I always try to keep one fun project for myself that consumes around 10% of my time. Over the years I have dabbled in many different software development projects, and occasionally I hit on something that is really useful and worthwhile, while a good percent of the time I am just having fun. 🙂 But hopefully this project might be useful to some other people too! Already I am getting requests from people who want to hear a specific dialect, and I have lots of volunteers helping me find speakers. This is going to be fun!
This project involves getting people from various parts of China to speak some sentences in their dialect. While Chinese has always used the same character set, allowing people from different places to communicate with each other in written language, the diversity of spoken language is astounding with literally hundreds of different dialects. Now the word “dialect” is often used rather than “language” mostly because the use of the same characters, and perhaps also there are some political reasons too (ex. we are all united as one people through language philosophy).
Starting sometime in the 1950’s of so an effort was made to begin standardizing the spoken language. A big conference was held, and they voted on which dialect would become the standard. Han Chinese won, but Sichuanese was a very close second, off by just a couple of votes.
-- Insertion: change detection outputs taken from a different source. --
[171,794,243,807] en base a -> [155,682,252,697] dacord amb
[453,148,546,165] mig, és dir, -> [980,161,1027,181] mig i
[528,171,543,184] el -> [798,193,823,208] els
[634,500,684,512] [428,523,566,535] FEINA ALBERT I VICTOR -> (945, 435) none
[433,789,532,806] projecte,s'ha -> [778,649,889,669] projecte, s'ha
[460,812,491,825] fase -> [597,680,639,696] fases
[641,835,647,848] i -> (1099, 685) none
Ever since then, Han Chinese is required to be taught in all schools as the primary spoken language. At the same time, people still learn and speak their dialects at home and in their community, but ever so slowly, many dialects are fading.
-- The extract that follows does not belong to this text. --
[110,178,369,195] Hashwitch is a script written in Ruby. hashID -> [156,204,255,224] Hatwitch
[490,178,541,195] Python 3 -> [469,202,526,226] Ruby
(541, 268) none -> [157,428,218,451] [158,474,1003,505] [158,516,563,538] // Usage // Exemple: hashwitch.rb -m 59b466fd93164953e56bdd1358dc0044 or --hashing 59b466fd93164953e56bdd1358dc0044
Hence I started this project to collect some people’s voices, and perhaps in a future time (really we can just about do it now) we can use artificial intelligence to create a chat bot that can speak using the dialect, and thereby preserve the language. Right now, I am just collecting some voice samples. For example, you can can compare 21 sentences spoken in Hunan dialect to the same sentences spoken in Chaoshan Dialect, or even in Cantonese. Maybe you can tell which one sounds more like Cantonese?